Generally, immigrants and black Americans have lower vaccination rates than the rest of the population

 

2. Loss of Personal Freedom

State Representative Steve Xiarhos (R-Barnstable) supports vaccination.

However, he opposes the bill, in part, because he does not want the government to take personal freedom away from its citizens.

Here is what he wrote in a Facebook post:


My office has received many calls and e-mails recently about proposed legislation that would take away religious exemptions pertaining to vaccine requirements. I’m responding to those inquiries individually; thank you to those who have reached out to me. Pending that, please know that I oppose this legislation. I believe strongly in your rights and freedoms and I take my job to protect them very seriously. I do not personally oppose vaccination, but I also don’t believe in mandates that take away your personal rights, and that’s especially true for those who wish not to become vaccinated based on their sincerely-held religious beliefs.

 

 

3 and 4. Loss Of Religious Freedom and Parental Rights

Some of the bill’s opponents oppose it because it represents a loss of religious freedom. Some also see it as a loss of parental rights — their ability to raise their child as they see fit. 
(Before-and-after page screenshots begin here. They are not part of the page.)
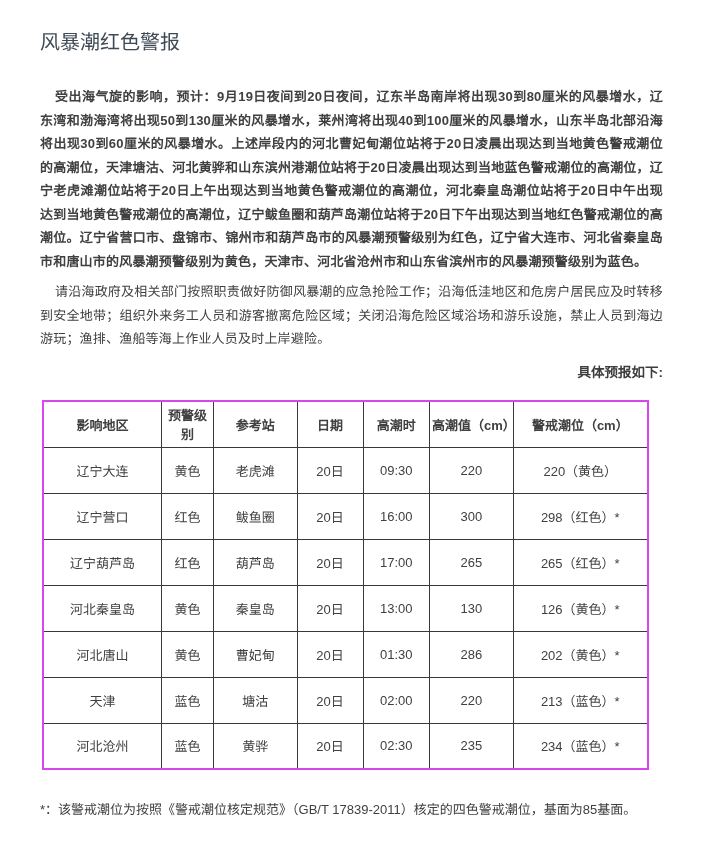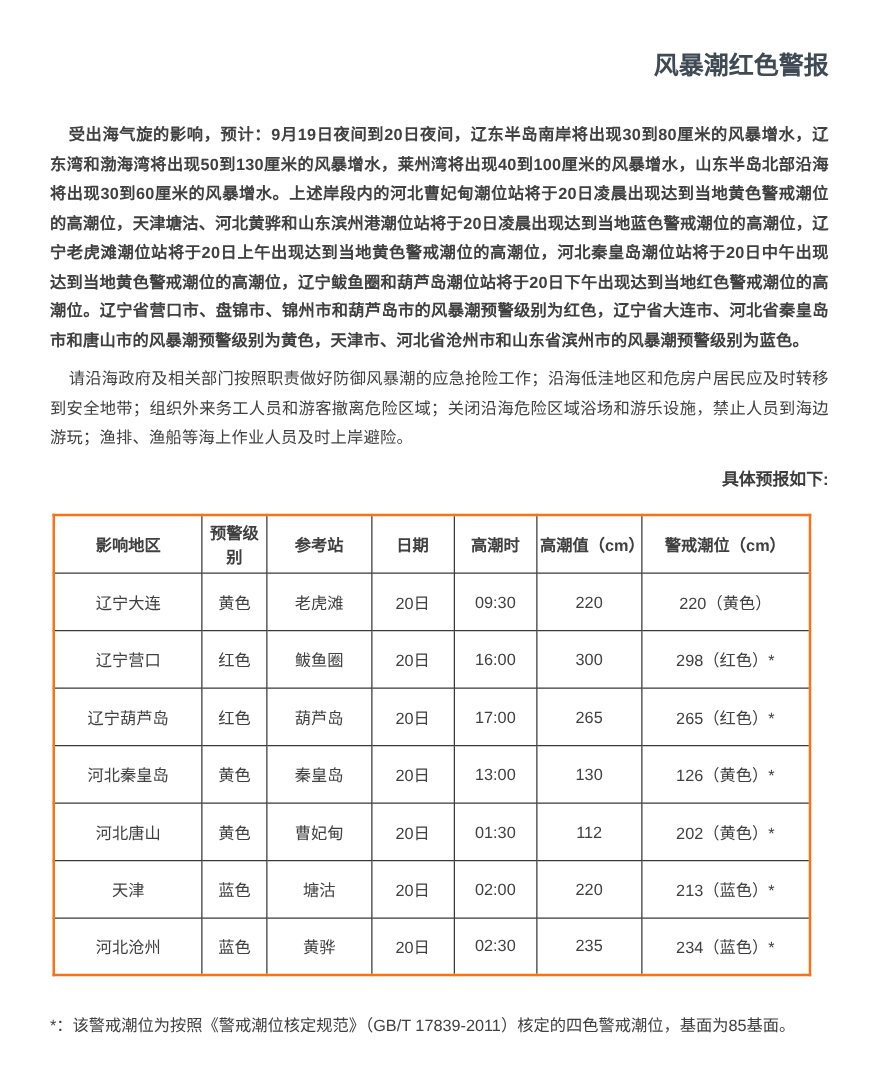--- a/index.html
+++ b/index.html
@@ -15,11 +15,11 @@
     color: #404040;
   }
   .doc-title {
-    margin-top: 40px;
+    margin-top: 29px;
     font-size: 20px;
     line-height: 27px;
-    font-weight: bold;
-    text-align: right;
+    font-weight: normal;
+    text-align: left;
     color: #3f4a55;
   }
   .para {

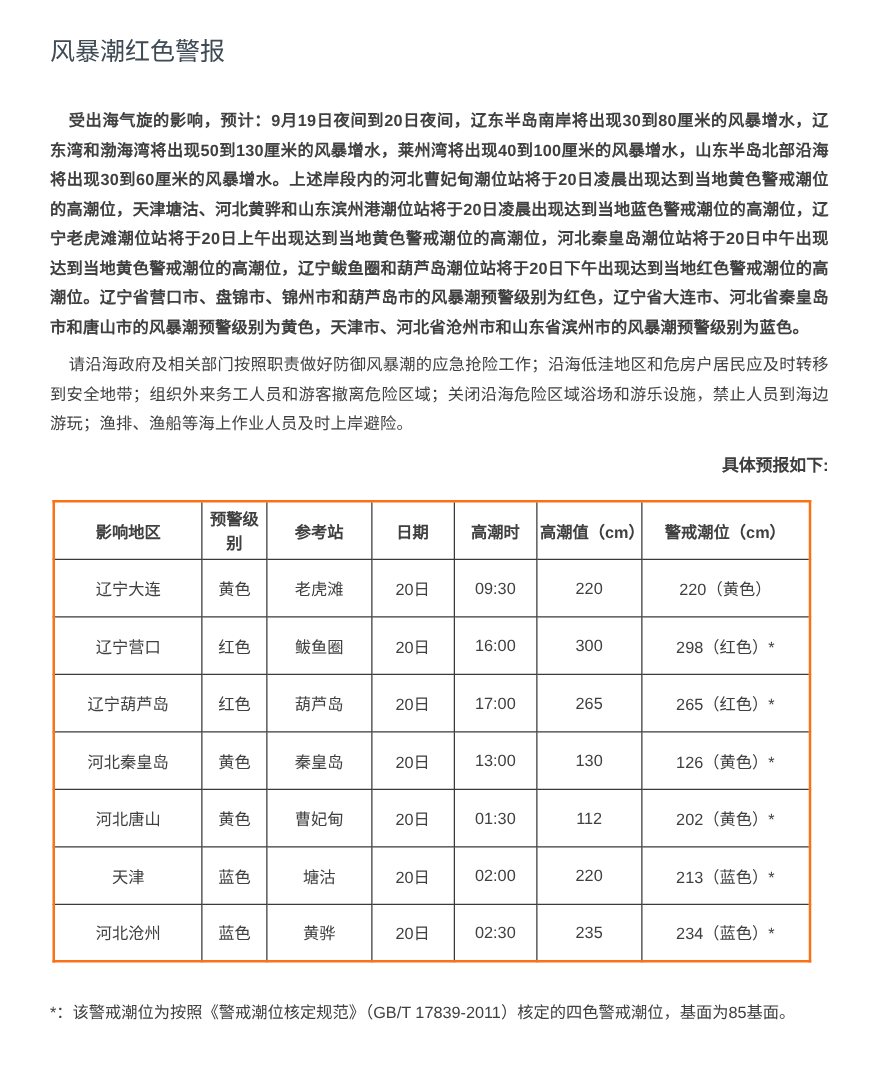--- a/index.html
+++ b/index.html
@@ -46,7 +46,7 @@
     width: 607px;
     border-collapse: collapse;
     table-layout: fixed;
-    border: 2px solid #f97316;
+    border: 2px solid #d946ef;
   }
   table.forecast th,
   table.forecast td {

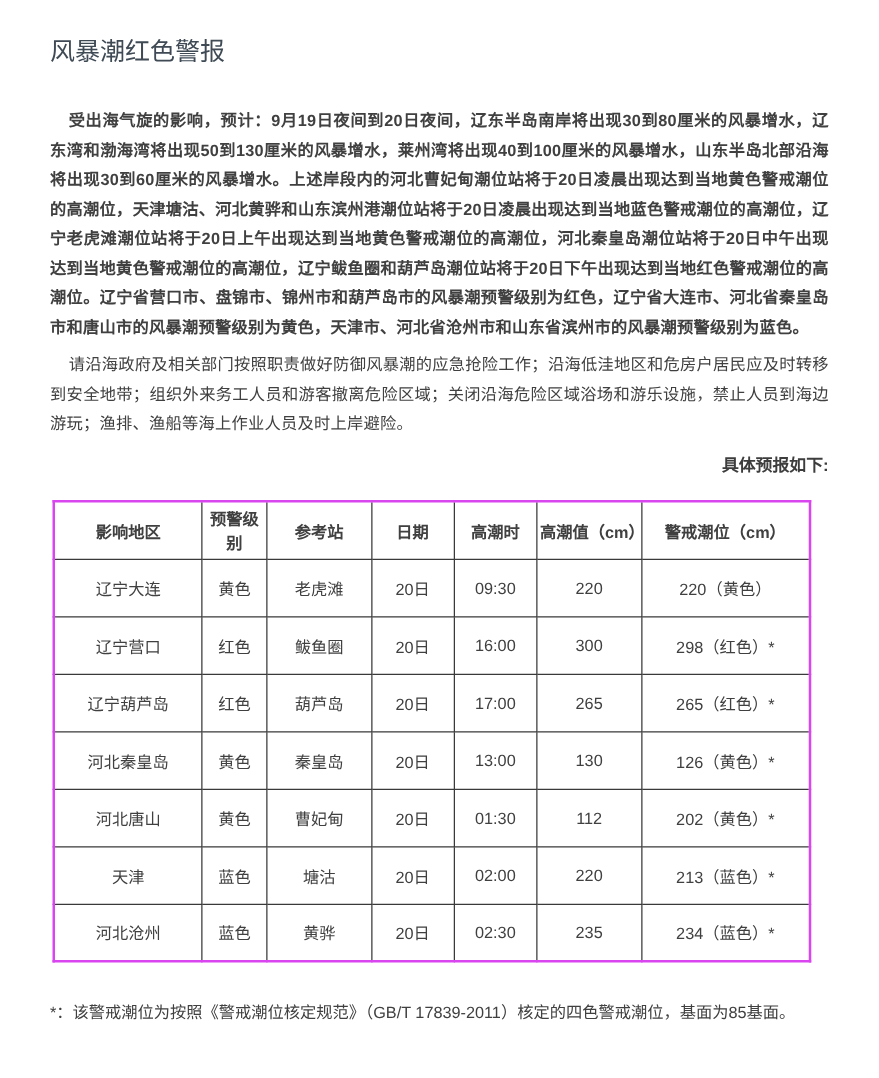--- a/index.html
+++ b/index.html
@@ -151,7 +151,7 @@
         <td>曹妃甸</td>
         <td>20日</td>
         <td>01:30</td>
-        <td>112</td>
+        <td>286</td>
         <td>202（黄色）*</td>
       </tr>
       <tr>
“No one should be forced to violate their sincere religious beliefs in order to send their kids to school,” Whiting told NewBostonPost by email in July 2023. “But by eliminating the religious exemption to school vaccine requirements, that is what these bills would do. Our lawmakers clearly learned nothing from the COVID pandemic — parents want their rights to be honored and their religious beliefs to be respected. These bills do neither.” 

No major religions oppose vaccination on theological grounds. However, a few sects of Protestantism do. Examples include: Dutch Reformed Church, Church of the First Born, Faith Assembly, and Endtime Ministries, according to the Vanderbilt University Medical Center.

Some people who oppose abortion, however, object to taking vaccines or having their children take vaccines if the vaccine has been produced or tested using the cell lines of an aborted child — even if their religion’s official teaching has no such position.

 

5.  Unnecessary

Others contend that Massachusetts doesn’t have a problem with people not vaccinating their kids. Therefore, they don’t think forcing a small portion of the population to get vaccinated is a good use of the government’s time and resources.

“The Massachusetts child vaccination rate is currently 96.1% for the 7 vaccines surveyed by the CDC,” the Weston A. Price Foundation wrote in a press release. “The existing religious exemptions are not a problem and should be left intact.”